Pessimism meets VCG: Learning Dynamic Mechanism Design via Offline Reinforcement Learning

翻译：VCG:通过离线强化学习学习动态机制设计

Boxiang Lyu,Zhaoran Wang,Mladen Kolar,Zhuoran Yang

Dynamic mechanism design has garnered significant attention from both computer scientists and economists in recent years. By allowing agents to interact with the seller over multiple rounds, where agents' reward functions may change with time and are state dependent, the framework is able to model a rich class of real world problems. In these works, the interaction between agents and sellers are often assumed to follow a Markov Decision Process (MDP). We focus on the setting where the reward and transition functions of such an MDP are not known a priori, and we are attempting to recover the optimal mechanism using an a priori collected data set.

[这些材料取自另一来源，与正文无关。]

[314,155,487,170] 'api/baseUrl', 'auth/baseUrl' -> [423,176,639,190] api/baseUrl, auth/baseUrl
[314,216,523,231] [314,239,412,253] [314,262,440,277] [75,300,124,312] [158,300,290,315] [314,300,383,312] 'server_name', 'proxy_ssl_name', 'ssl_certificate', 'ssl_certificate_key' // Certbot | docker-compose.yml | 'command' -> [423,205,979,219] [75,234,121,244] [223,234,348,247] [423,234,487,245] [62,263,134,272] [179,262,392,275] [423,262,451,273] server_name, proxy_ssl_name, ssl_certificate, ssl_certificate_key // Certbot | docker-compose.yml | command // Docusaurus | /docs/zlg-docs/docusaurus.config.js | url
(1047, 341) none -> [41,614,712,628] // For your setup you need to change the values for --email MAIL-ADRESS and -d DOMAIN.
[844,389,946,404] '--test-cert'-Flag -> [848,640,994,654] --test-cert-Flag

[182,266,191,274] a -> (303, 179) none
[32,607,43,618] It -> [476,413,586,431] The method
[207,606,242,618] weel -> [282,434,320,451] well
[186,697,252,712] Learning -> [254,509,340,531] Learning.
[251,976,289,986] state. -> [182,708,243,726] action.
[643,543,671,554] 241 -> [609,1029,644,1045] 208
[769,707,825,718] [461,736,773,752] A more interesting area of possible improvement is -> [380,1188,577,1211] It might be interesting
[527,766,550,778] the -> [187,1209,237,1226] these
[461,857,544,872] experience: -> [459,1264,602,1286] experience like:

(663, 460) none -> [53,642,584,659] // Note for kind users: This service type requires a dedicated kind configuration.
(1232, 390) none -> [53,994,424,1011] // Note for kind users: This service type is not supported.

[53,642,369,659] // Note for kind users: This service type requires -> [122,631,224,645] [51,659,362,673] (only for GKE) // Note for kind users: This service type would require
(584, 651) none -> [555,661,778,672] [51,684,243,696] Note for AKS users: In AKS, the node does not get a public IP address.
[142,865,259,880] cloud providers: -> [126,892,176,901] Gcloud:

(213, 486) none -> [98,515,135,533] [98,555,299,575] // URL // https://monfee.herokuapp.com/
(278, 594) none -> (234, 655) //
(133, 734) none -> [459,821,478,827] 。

In the setting where the function approximation is employed to handle large state spaces, with only mild assumptions on the expressiveness of the function class, we are able to design a dynamic mechanism using offline reinforcement learning algorithms. Moreover, learned mechanisms approximately have three key desiderata: efficiency, individual rationality, and truthfulness. Our algorithm is based on the pessimism principle and only requires a mild assumption on the coverage of the offline data set. To the best of our knowledge, our work provides the first offline RL algorithm for dynamic mechanism design without assuming uniform coverage.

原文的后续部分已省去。